Pékin au chevet de l’euro

A peine le Conseil européen du 26 octobre achevé, Nicolas Sarkozy téléphonait au président chinois Hu Jintao pour "l’informer" des décisions prises par les dix sept membres de la zone euro. Il s’agissait en fait d’inciter les Chinois à investir dans le nouveau « véhicule » créé à côté du Fonds européen de stabilisation financière (FESF).

Dépendance, humiliation, « Munich financier » : les mots de l’opposition, des Verts au parti socialiste, n’ont pas été assez durs pour critiquer l’appel des Européens à Pékin.
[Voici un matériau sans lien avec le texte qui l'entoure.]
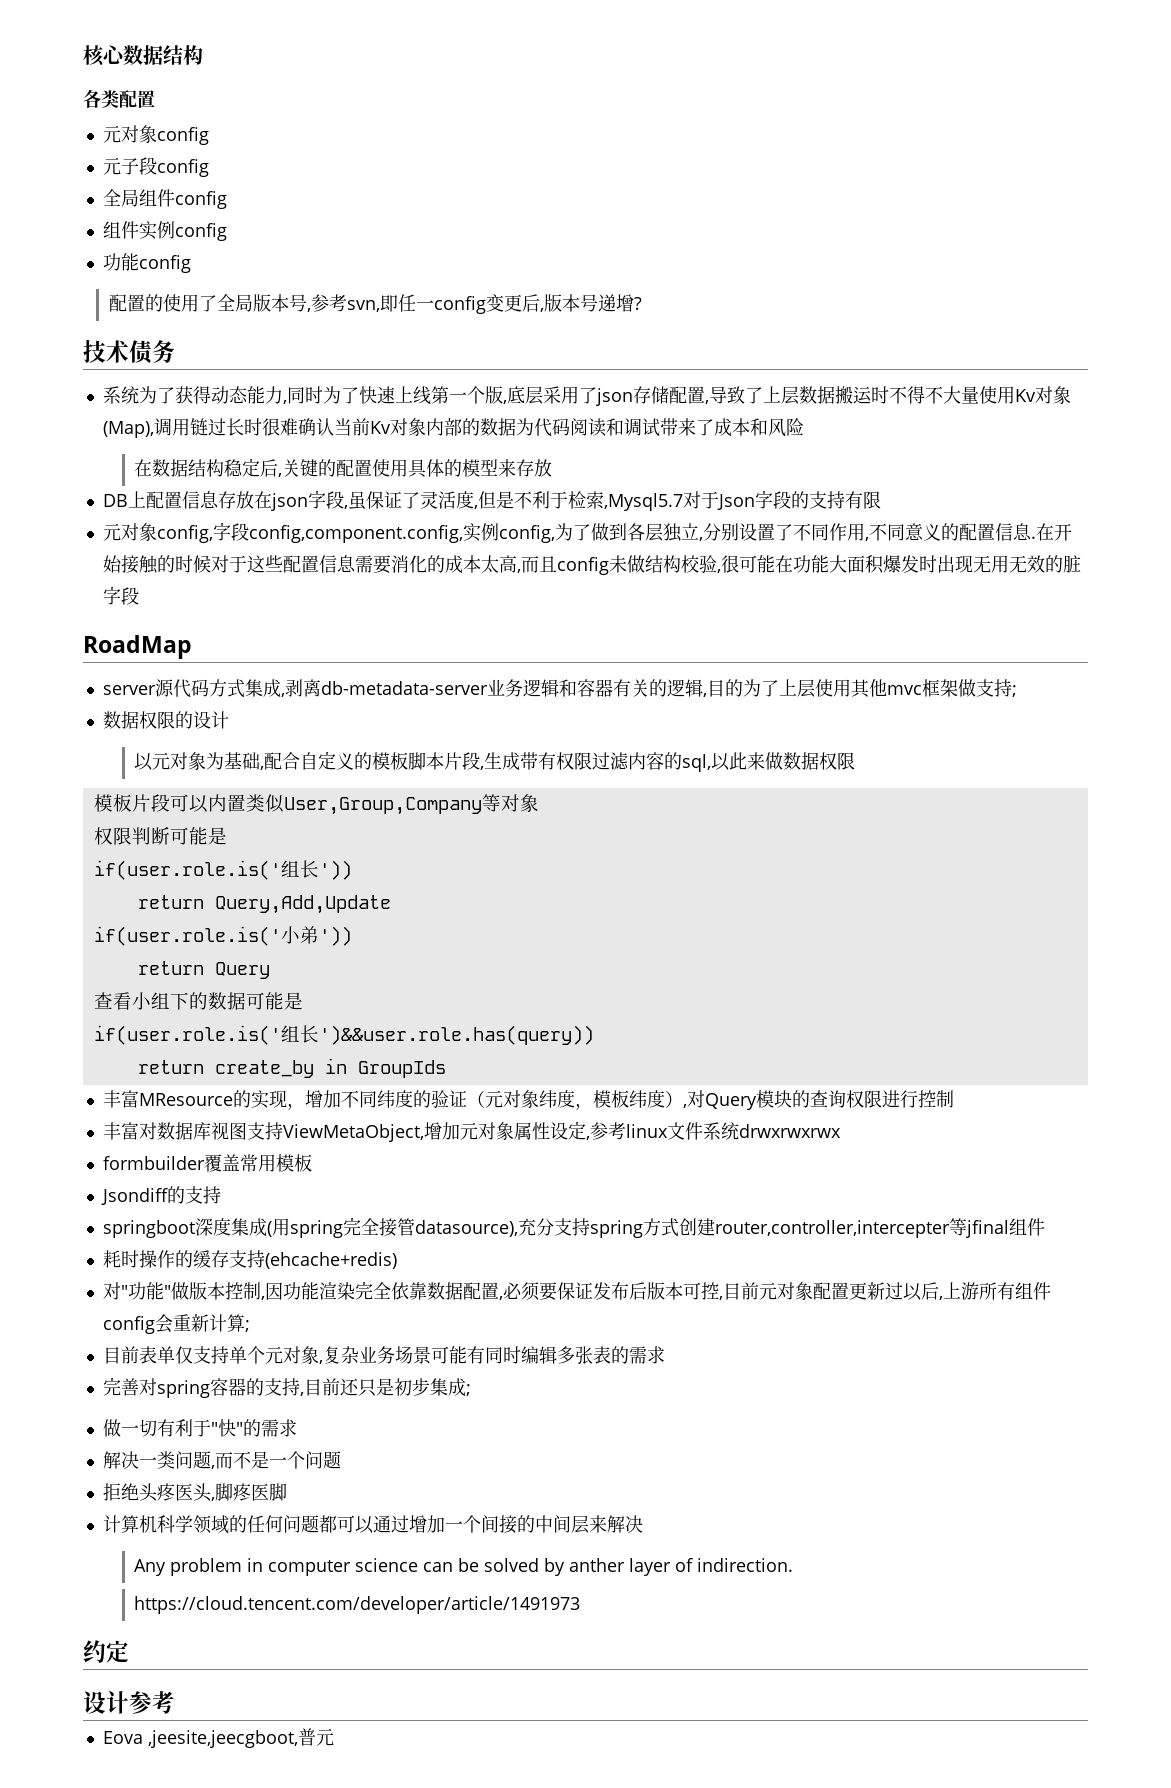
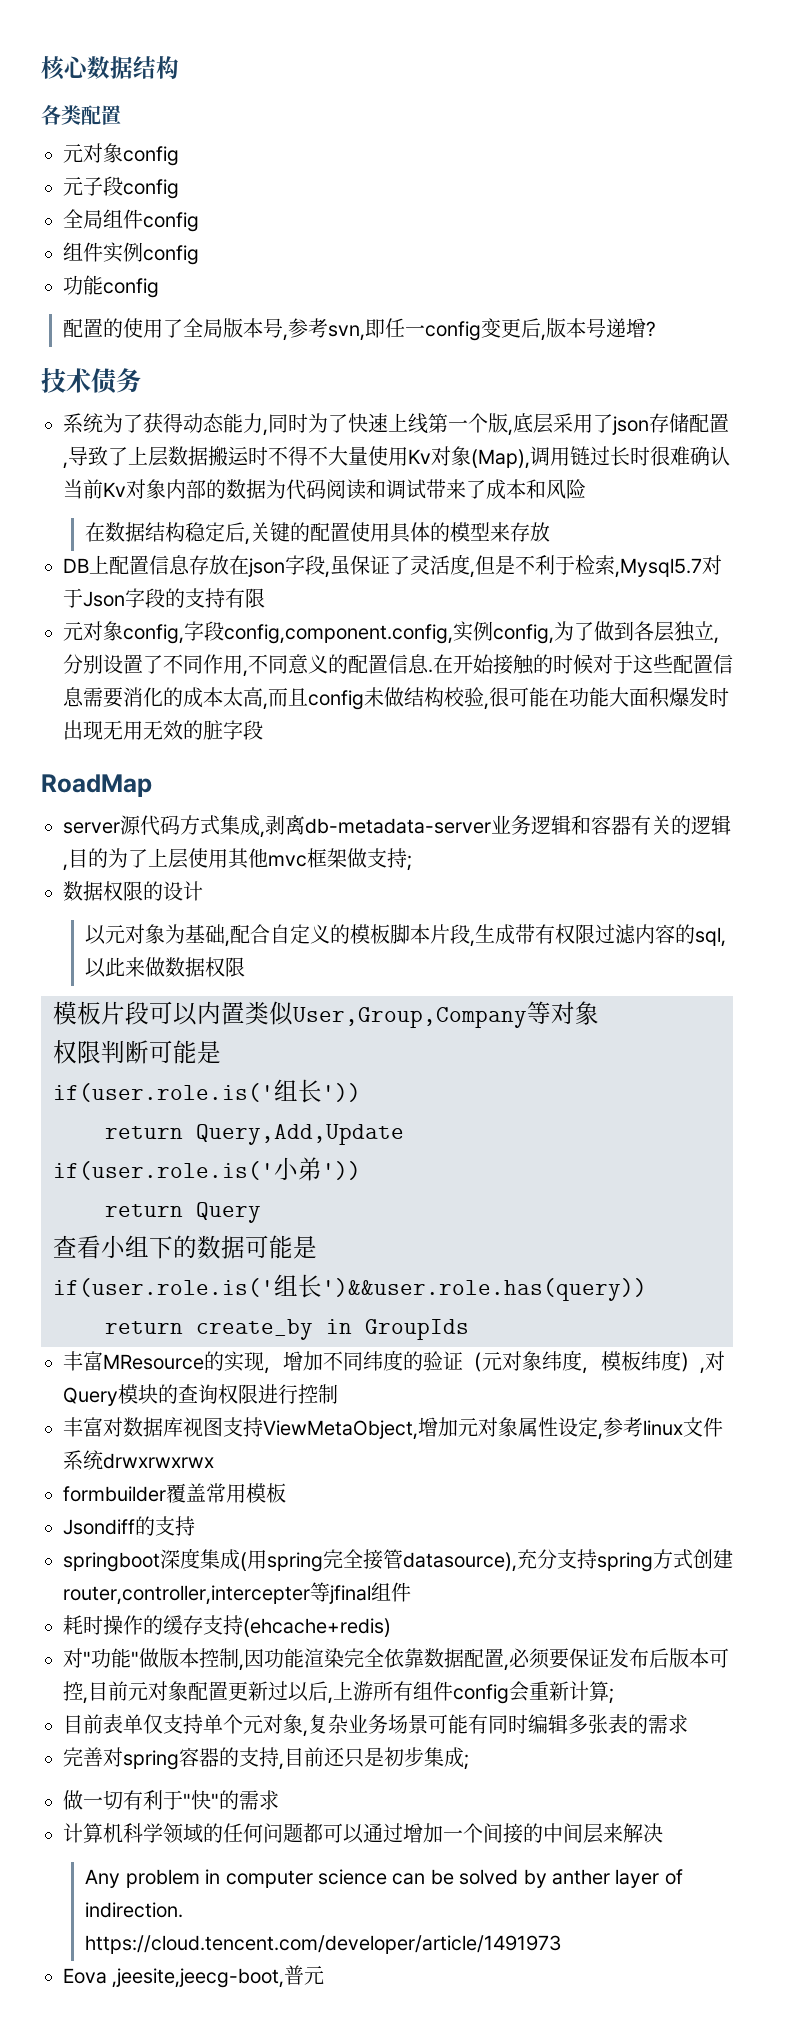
[102,1451,341,1469] [102,1483,287,1502] // 解决一类问题,而不是一个问题 // 拒绝头疼医头,脚疼医脚 -> (279, 1800) none
[83,1640,129,1663] [83,1691,175,1714] // 约定 // 设计参考 -> (562, 1944) none
[147,1730,298,1748] ,jeesite,jeecgboot, -> [112,1968,285,1988] ,jeesite,jeecg-boot,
Le « véhicule » spécial créé pour accroître les capacités financières du FESF chargé de venir en aide aux pays de la zone euro en difficultés s’adresse en effet aux pays émergents mais en premier lieu à la Chine. L’idée en soi n’est pas mauvaise. Pour la plupart, les émergents ont des surplus commerciaux qui leur procurent des réserves monétaires importantes. Contrairement aux Etats-Unis et aux Européens criblés de dettes. Il peut être dans l’intérêt bien compris de toutes les parties que les pays excédentaires investissent dans les pays déficitaires. Tout dépend des conditions.

La Chine se trouve à la tête de quelque 3200 milliards de dollars de réserves. Elle en investit environ la moitié en bons du trésor américain et un quart en euros, le reste étant réparti entre plusieurs autres devises. Ces proportions sont approximatives car la Banque de Chine ne publie pas de statistiques. Officiellement, la Chine augmente ses achats d’euros mais cette tendance est contestée par certains experts. Elle a d’autre part investi directement en Europe, en prenant par exemple une part majoritaire dans le port du Pirée, en Grèce.

Vers un déficit chinois ?

Les dirigeants chinois l’ont affirmé à plusieurs reprises : ils sont intéressés à ce que l’Europe remette de l’ordre dans ses affaires financières et économiques et ils sont prêts à y contribuer. Ce ne sont pas que de belles paroles. L’Europe est le premier marché pour les produits fabriqués en Chine. Celle-ci a donc tout intérêt à ce que l’économie européenne ne s’effondre pas afin de maintenir le niveau de ses exportations qui restent un des principaux moteurs de sa croissance (à côté des investissements, surtout publics). Le ralentissement général de l’économie mondiale a des effets immédiats sur la balance commerciale chinoise. A tel point que le ministère du commerce a prévu un déficit pour 2012. Une estimation toutefois peu vraisemblable qui a pour objectif de faire baisser la pression des Occidentaux en faveur d’une réévaluation du yuan.

Des compensations à long terme

L’offre des Européens présente donc l’avantage pour les Chinois de leur permettre de diversifier leurs placements à l’étranger. La monnaie chinoise n’étant pas convertible, ils n’ont pas d’autre choix que de placer leurs réserves dans des devises et des titres étrangers. Mais ils ne le feront pas sans demander des contreparties. Lesquelles ? Ils ne semblent pas intéressés par un marchandage à court terme. Les dirigeants doivent aussi tenir compte de l’opinion publique. Bien que le système reste hiérarchisé et autoritaire, ils ne peuvent pas ignorer ce qui se dit sur la blogosphère (La Chine compte 500 millions d’internautes et 200 millions de mini-blogs !)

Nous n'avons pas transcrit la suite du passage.